Three dates were to have strung together the story of the Beijing Olympics. July 13, 2001, when news of the city getting the 2008 Games brought thousands of people to Tiananmen Square for a night of celebration. August 8, 2008, an auspicious confluence of 8s when the Games were officially opened. And August 21, 2008, when the country’s biggest Olympic hero would bring back the 110m gold.

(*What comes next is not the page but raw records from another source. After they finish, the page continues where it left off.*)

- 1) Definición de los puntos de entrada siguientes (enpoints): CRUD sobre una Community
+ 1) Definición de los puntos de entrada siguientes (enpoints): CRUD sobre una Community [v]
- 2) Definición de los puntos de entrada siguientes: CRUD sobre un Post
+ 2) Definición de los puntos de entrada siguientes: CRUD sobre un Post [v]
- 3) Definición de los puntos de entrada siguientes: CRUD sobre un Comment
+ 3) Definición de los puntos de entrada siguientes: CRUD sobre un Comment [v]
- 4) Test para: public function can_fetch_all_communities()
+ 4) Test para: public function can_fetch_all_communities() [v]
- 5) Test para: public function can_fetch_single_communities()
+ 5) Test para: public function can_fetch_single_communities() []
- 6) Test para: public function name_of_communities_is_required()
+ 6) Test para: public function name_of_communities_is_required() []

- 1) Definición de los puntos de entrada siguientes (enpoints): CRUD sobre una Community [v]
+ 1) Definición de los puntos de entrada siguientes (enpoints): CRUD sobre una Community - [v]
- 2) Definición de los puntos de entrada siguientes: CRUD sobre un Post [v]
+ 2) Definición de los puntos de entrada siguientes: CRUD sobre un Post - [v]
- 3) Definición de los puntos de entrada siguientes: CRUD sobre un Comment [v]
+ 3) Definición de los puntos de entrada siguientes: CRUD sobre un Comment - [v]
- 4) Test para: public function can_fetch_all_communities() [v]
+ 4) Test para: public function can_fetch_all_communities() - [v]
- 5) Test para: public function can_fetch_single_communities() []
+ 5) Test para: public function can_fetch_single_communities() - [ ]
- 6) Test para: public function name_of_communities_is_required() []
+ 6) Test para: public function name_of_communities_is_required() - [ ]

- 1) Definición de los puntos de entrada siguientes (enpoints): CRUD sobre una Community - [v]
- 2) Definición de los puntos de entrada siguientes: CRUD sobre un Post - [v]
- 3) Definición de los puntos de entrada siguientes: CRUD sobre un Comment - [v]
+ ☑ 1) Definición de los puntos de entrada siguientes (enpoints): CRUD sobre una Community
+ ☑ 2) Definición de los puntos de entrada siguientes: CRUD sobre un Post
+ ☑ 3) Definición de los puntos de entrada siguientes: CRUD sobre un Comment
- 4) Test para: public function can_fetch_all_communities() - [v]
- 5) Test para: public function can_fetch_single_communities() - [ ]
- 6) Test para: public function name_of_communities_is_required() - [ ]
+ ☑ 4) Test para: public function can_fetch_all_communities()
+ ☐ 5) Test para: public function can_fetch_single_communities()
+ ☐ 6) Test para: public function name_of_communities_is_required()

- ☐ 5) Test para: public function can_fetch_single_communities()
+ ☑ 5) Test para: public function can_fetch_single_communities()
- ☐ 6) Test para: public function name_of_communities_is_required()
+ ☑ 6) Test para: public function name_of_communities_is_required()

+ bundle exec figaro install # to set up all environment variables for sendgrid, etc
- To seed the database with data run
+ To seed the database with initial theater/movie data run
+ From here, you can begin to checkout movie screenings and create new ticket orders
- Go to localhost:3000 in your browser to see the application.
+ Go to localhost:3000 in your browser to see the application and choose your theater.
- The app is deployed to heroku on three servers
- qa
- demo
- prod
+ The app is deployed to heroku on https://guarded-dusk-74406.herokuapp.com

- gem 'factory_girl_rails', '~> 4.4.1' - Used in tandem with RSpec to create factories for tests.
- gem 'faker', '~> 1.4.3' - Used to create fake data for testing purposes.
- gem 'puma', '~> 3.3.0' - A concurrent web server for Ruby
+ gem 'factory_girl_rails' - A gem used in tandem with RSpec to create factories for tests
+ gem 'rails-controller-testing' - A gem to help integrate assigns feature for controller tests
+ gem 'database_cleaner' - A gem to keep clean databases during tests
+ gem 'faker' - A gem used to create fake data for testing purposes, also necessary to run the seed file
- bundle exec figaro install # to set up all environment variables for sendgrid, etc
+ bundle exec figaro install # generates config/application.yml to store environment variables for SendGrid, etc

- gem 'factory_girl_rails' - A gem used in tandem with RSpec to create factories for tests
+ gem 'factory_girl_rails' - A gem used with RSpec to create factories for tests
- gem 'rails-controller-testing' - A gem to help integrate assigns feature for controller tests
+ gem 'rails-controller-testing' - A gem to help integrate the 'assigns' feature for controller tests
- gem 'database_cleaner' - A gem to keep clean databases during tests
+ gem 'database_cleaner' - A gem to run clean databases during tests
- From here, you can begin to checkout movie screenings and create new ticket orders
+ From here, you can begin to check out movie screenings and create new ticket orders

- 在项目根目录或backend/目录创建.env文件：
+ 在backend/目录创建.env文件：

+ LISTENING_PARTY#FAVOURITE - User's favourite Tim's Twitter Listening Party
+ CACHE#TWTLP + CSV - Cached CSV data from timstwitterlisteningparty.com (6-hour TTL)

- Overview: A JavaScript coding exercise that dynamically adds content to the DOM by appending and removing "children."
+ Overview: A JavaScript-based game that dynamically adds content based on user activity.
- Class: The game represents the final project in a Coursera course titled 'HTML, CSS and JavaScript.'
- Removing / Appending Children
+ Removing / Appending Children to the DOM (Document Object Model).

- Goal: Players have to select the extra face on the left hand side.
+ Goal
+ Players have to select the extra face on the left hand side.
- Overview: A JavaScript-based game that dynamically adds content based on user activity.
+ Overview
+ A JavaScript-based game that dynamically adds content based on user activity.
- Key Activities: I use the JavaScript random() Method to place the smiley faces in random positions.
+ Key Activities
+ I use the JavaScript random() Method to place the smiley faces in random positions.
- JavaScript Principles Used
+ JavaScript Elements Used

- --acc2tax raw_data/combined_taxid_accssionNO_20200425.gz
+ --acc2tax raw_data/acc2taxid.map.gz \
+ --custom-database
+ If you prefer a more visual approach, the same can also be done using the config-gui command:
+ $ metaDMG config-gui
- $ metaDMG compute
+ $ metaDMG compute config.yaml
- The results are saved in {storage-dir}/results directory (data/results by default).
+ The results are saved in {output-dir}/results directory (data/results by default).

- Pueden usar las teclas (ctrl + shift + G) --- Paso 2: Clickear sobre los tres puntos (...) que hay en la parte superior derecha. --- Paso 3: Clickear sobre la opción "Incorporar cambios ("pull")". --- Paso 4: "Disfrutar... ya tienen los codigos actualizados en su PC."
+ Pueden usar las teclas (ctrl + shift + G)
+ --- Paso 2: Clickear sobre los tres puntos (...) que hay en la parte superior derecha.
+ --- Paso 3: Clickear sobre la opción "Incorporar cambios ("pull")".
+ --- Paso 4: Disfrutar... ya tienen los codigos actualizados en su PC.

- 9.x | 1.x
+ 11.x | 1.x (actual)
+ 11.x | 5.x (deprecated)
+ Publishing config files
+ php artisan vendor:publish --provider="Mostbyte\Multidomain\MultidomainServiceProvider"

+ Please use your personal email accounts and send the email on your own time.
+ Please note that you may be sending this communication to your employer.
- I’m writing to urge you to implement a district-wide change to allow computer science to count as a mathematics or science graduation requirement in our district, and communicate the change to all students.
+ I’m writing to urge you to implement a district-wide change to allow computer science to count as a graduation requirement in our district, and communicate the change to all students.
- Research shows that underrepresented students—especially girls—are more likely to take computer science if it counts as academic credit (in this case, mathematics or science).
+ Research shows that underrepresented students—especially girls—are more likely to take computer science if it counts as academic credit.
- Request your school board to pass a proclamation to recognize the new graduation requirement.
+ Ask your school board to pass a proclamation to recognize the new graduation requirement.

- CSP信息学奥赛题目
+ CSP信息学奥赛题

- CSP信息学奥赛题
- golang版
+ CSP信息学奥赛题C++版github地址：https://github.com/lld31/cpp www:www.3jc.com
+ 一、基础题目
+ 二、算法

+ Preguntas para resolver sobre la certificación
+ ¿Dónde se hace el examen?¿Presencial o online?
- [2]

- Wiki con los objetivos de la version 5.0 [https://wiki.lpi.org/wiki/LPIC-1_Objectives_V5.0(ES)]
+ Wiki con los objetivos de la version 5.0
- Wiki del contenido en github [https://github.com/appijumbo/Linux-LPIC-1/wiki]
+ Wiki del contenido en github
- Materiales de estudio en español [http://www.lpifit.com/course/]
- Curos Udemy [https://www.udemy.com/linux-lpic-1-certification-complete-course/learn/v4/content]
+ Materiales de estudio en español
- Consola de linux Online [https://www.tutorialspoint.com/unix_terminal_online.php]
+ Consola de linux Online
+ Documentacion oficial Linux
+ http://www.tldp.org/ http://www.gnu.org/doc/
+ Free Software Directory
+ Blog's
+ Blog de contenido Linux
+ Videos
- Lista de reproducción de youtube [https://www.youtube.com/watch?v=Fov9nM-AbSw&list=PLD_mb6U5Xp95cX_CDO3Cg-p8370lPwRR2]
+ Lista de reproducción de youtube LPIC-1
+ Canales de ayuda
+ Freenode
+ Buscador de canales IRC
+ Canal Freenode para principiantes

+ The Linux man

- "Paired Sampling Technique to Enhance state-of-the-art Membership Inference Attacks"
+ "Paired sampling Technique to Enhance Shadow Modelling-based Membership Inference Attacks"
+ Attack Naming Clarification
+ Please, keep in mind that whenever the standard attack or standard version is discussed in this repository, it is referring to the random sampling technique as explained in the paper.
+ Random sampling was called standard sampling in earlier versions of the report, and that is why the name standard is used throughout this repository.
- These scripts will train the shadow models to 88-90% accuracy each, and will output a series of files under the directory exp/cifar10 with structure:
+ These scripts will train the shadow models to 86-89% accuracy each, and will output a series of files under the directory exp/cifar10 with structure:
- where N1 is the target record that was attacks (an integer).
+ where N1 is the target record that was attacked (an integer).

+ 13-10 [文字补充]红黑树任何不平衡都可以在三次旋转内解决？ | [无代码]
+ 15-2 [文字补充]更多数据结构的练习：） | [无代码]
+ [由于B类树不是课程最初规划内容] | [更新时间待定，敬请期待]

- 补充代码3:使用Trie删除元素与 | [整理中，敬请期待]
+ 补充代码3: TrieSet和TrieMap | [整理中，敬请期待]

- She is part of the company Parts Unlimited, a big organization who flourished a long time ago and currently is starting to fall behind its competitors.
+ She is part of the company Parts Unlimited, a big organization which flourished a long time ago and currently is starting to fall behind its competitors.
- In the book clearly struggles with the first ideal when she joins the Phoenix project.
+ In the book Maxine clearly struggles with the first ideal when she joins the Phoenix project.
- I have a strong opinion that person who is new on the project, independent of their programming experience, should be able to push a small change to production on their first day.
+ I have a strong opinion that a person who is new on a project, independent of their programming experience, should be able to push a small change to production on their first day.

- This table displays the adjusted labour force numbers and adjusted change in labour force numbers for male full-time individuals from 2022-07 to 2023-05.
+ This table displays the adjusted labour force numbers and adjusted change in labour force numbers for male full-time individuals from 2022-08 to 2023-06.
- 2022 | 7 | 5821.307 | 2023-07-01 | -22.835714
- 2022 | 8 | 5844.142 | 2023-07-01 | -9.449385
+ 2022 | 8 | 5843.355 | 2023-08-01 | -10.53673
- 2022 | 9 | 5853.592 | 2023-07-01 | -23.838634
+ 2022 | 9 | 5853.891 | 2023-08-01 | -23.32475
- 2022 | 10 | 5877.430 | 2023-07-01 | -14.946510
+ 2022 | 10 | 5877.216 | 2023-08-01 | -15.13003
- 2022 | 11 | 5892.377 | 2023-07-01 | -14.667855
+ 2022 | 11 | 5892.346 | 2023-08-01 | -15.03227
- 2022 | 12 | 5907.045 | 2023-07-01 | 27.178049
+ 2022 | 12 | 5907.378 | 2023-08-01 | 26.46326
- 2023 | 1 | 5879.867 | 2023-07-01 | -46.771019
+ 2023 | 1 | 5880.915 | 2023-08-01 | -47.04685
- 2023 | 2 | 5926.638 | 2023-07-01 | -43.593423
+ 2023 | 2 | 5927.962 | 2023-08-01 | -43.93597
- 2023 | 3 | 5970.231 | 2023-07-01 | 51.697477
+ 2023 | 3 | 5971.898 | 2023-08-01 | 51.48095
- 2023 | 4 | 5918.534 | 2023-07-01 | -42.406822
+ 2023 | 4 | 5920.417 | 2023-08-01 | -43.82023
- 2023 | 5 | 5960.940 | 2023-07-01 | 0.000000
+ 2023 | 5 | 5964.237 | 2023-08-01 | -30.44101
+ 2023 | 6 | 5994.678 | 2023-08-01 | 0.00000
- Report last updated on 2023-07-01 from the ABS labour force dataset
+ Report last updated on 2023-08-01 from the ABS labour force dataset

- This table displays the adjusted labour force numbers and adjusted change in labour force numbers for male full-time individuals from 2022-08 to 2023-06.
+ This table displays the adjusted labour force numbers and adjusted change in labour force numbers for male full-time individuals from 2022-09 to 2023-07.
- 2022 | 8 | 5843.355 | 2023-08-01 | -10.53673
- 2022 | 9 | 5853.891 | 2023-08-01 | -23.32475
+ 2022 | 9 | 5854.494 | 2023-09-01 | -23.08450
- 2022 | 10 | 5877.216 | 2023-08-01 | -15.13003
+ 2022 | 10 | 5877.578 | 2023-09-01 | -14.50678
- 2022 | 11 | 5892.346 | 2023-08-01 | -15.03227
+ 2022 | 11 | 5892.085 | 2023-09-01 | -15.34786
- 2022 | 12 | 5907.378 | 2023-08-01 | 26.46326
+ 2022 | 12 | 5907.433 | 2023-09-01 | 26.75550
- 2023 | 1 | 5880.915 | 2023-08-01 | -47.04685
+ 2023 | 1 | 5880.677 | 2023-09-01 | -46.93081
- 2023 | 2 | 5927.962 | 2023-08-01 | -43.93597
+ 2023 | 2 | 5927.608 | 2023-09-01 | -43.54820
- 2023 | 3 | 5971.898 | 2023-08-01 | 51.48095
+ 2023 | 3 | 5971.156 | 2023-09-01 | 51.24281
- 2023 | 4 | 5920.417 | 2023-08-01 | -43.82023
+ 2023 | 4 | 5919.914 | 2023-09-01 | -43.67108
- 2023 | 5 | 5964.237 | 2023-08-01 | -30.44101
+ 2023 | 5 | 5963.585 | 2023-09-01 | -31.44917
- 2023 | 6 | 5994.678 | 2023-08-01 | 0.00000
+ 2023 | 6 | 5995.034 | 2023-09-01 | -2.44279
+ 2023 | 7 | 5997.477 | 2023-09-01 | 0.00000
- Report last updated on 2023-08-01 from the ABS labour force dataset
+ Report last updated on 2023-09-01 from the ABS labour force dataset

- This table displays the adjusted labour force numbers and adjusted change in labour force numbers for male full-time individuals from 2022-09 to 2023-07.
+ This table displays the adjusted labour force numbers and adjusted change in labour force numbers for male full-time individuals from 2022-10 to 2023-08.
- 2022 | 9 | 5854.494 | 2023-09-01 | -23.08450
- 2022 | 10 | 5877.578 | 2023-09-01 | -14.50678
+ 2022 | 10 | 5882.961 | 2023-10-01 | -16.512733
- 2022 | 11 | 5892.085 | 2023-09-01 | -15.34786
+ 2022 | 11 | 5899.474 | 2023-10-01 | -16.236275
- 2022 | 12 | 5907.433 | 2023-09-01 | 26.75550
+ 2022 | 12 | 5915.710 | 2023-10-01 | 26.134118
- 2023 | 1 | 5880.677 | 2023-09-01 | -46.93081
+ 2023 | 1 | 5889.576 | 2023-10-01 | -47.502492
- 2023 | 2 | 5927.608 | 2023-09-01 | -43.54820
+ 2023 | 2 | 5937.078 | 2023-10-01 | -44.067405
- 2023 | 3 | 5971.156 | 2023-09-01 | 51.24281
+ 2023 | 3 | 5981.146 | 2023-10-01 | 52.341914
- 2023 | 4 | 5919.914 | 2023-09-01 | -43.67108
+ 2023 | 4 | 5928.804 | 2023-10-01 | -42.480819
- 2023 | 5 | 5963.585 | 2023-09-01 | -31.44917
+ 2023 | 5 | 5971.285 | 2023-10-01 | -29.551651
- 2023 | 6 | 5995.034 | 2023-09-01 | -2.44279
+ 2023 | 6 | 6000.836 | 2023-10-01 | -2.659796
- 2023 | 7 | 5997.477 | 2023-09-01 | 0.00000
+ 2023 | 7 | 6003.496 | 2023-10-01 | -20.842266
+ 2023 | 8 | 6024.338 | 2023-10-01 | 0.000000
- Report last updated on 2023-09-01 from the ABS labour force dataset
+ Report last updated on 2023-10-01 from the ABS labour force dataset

That gold will now not be.This morning Liu Xiang lined up for his heat at the Bird’s Nest, but failed to run it, in an instant bringing Beijing to a standstill. A false start by another hurdler, and Liu pulled out. Minutes after he left the stadium, in the silence that has been his since the Games began, his coaches appeared before the media to say that an old Achilles tendon injury had recurred Saturday, making it extremely painful to compete. He disconsolately tore off the sticker indicating his participation in lane two and left the ground.
By then everyone in the Olympic Park had clustered around television sets, watching in disbelief, many in tears, as his coaches addressed a somberly conducted press conference. Sun Haiping, 25-year-old Liu’s coach, broke down inconsolably, with the moderator and the head coach of the Chinese athletics team (Feng Shuyong) trying to calm him.
Sun, who had discovered Liu in Shanghai ten years ago, said every medical attention had been provided, but there was no way to help him to stand up.
Feng repeatedly underscored the point: “Liu would not withdraw unless he had no other way out.” Feng faced a barrage of questions. Had the extent of Liu’s injury been concealed? How difficult would it be for the people of China to come to terms with this? (A recent poll, said Feng hopefully, had found that 60 per cent of the people would understand if he did not win the 110m hurdles.) How much pressure did Liu have to withstand? (Just imagine, said Feng, everywhere he goes in China, he sees his photographs. Every time he surfs the Net, he reads news about himself. And as the Games got closer, imagine the pressure on him.)